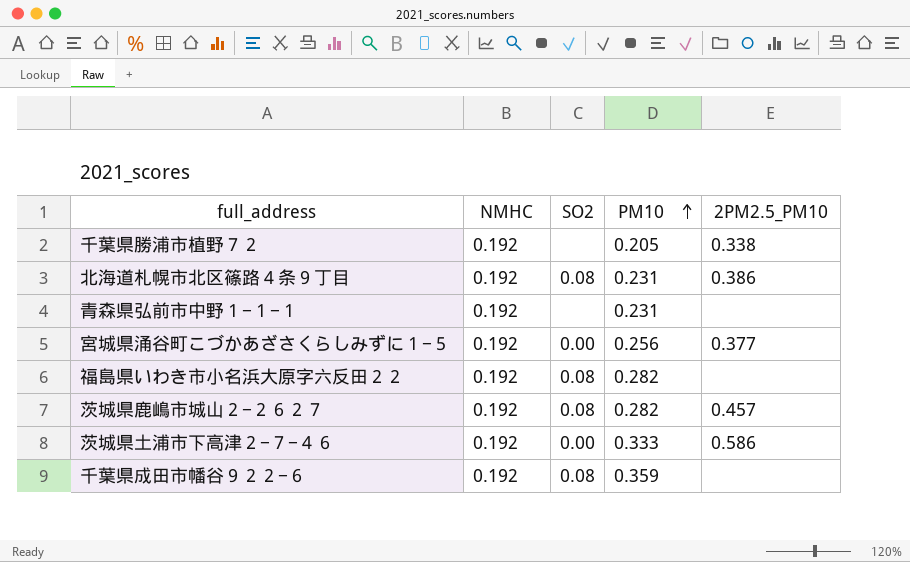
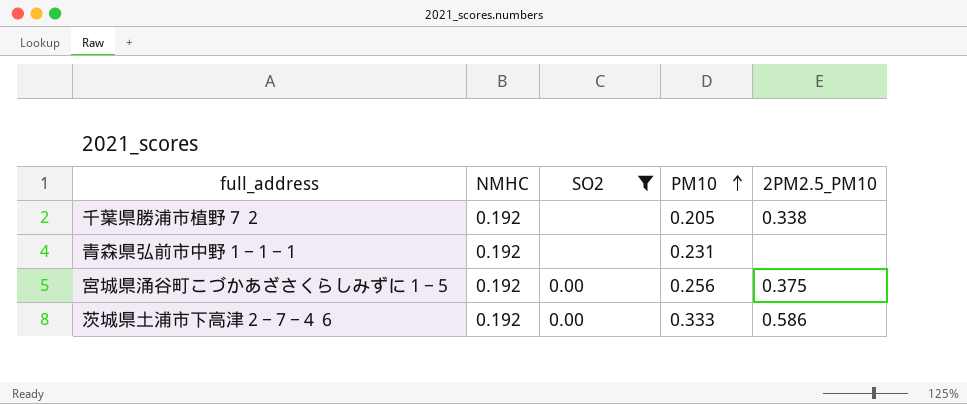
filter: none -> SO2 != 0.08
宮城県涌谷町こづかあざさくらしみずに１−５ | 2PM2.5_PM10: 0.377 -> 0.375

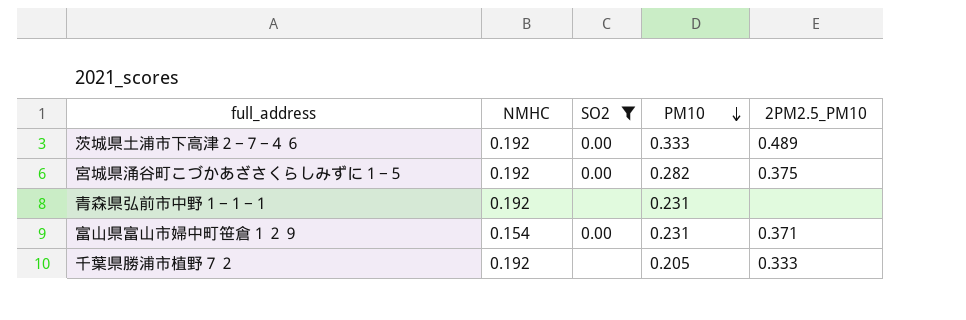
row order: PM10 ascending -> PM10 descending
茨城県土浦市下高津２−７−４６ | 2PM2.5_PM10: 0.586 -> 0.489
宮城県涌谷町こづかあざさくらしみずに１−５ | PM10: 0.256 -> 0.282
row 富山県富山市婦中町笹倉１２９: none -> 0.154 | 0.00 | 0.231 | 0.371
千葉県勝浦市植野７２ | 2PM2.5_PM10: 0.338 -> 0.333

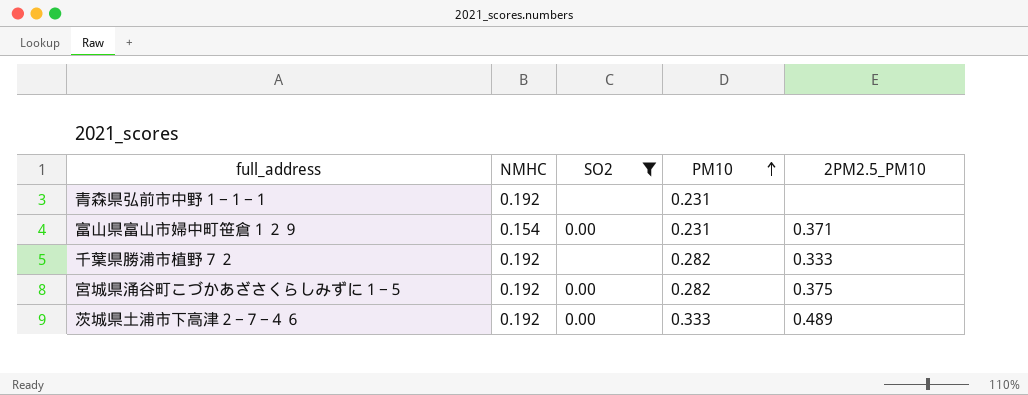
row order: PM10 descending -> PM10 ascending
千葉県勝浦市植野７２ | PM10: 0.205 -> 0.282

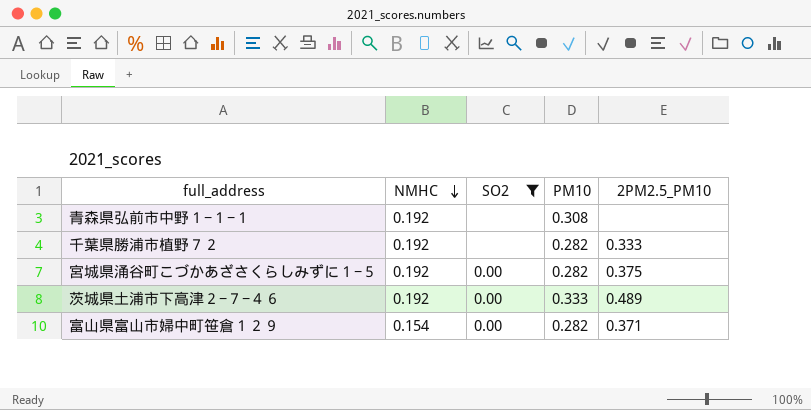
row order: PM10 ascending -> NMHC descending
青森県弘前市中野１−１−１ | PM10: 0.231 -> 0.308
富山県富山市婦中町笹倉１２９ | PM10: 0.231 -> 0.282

☆ ☆ ☆ ☆ ☆

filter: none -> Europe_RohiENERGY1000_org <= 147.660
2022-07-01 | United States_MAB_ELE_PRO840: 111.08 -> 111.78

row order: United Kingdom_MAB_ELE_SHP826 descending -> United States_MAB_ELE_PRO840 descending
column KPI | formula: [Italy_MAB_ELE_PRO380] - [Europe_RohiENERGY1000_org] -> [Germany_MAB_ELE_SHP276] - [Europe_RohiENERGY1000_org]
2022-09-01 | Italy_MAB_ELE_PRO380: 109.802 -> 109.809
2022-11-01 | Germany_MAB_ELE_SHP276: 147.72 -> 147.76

☆ ☆ ☆ ☆ ☆

| Exercise brief |
Using the entries above, write out exactly the lines from the one with "filter: none -> SO2 != 0.08" through the one with "富山県富山市婦中町笹倉１２９ | PM10: 0.231 -> 0.282", ends included. Leave out any pictures.

| Answer box |
filter: none -> SO2 != 0.08
宮城県涌谷町こづかあざさくらしみずに１−５ | 2PM2.5_PM10: 0.377 -> 0.375

row order: PM10 ascending -> PM10 descending
茨城県土浦市下高津２−７−４６ | 2PM2.5_PM10: 0.586 -> 0.489
宮城県涌谷町こづかあざさくらしみずに１−５ | PM10: 0.256 -> 0.282
row 富山県富山市婦中町笹倉１２９: none -> 0.154 | 0.00 | 0.231 | 0.371
千葉県勝浦市植野７２ | 2PM2.5_PM10: 0.338 -> 0.333

row order: PM10 descending -> PM10 ascending
千葉県勝浦市植野７２ | PM10: 0.205 -> 0.282

row order: PM10 ascending -> NMHC descending
青森県弘前市中野１−１−１ | PM10: 0.231 -> 0.308
富山県富山市婦中町笹倉１２９ | PM10: 0.231 -> 0.282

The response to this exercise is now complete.